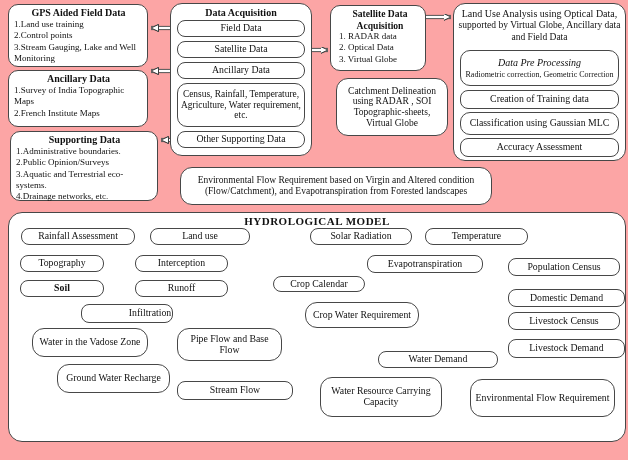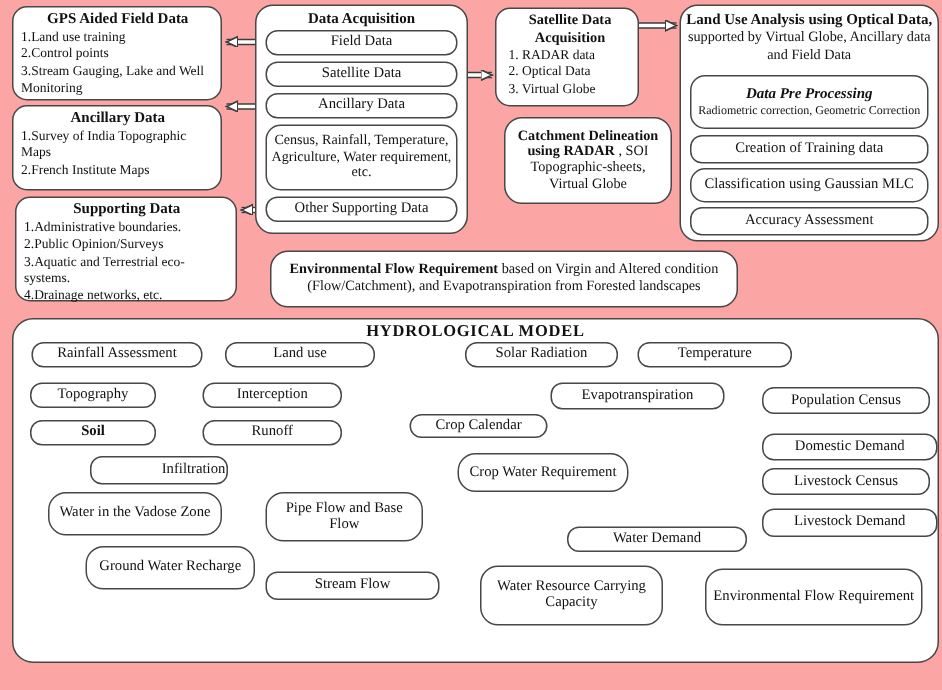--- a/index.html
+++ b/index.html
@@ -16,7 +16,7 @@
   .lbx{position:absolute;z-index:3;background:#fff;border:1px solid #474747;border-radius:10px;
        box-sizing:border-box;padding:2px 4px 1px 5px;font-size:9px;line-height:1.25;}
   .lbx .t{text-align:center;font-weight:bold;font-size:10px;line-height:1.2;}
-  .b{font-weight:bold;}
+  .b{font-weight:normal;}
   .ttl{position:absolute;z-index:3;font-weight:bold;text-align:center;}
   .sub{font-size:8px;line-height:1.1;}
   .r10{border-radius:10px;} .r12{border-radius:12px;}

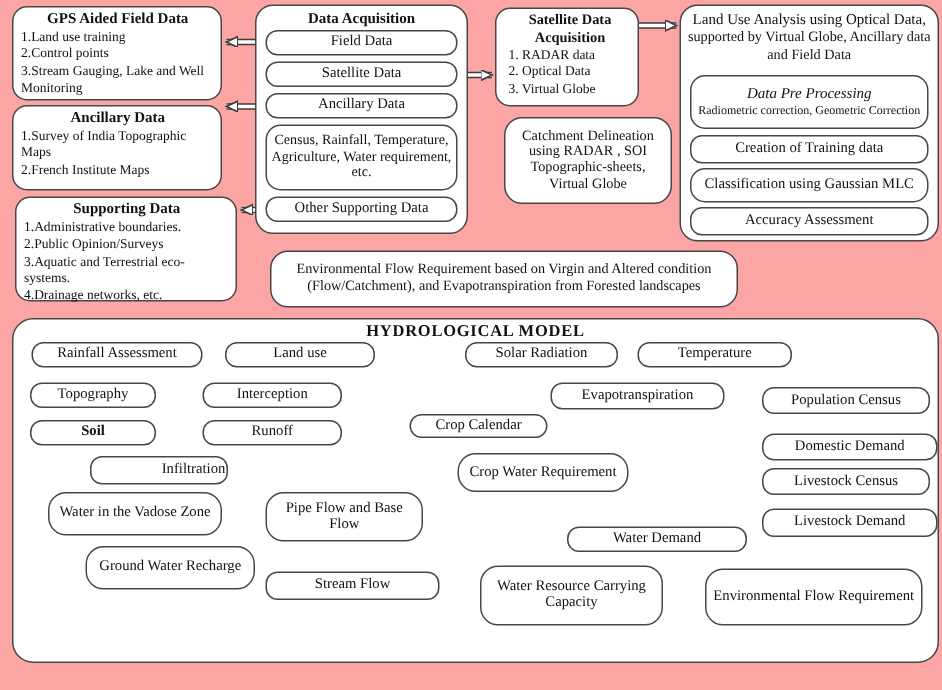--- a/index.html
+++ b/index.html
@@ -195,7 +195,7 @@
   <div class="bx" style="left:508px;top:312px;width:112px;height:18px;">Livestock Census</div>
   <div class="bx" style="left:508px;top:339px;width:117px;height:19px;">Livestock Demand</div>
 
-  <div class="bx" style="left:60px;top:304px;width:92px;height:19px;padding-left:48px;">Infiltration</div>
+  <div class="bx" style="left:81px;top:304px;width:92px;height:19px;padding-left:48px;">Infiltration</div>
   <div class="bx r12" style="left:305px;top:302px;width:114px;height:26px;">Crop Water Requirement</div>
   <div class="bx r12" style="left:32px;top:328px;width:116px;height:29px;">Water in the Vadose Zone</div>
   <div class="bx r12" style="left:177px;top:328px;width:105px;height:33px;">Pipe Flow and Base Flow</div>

§ PROBLEM REQUIREMENTS
Your answer should copy the listing word for word, with no pictures in it.

§ EXERCISE RESPONSE
--- a/index.html
+++ b/index.html
@@ -16,7 +16,7 @@
   .lbx{position:absolute;z-index:3;background:#fff;border:1px solid #474747;border-radius:10px;
        box-sizing:border-box;padding:2px 4px 1px 5px;font-size:9px;line-height:1.25;}
   .lbx .t{text-align:center;font-weight:bold;font-size:10px;line-height:1.2;}
-  .b{font-weight:bold;}
+  .b{font-weight:normal;}
   .ttl{position:absolute;z-index:3;font-weight:bold;text-align:center;}
   .sub{font-size:8px;line-height:1.1;}
   .r10{border-radius:10px;} .r12{border-radius:12px;}

--- a/index.html
+++ b/index.html
@@ -195,7 +195,7 @@
   <div class="bx" style="left:508px;top:312px;width:112px;height:18px;">Livestock Census</div>
   <div class="bx" style="left:508px;top:339px;width:117px;height:19px;">Livestock Demand</div>
 
-  <div class="bx" style="left:60px;top:304px;width:92px;height:19px;padding-left:48px;">Infiltration</div>
+  <div class="bx" style="left:81px;top:304px;width:92px;height:19px;padding-left:48px;">Infiltration</div>
   <div class="bx r12" style="left:305px;top:302px;width:114px;height:26px;">Crop Water Requirement</div>
   <div class="bx r12" style="left:32px;top:328px;width:116px;height:29px;">Water in the Vadose Zone</div>
   <div class="bx r12" style="left:177px;top:328px;width:105px;height:33px;">Pipe Flow and Base Flow</div>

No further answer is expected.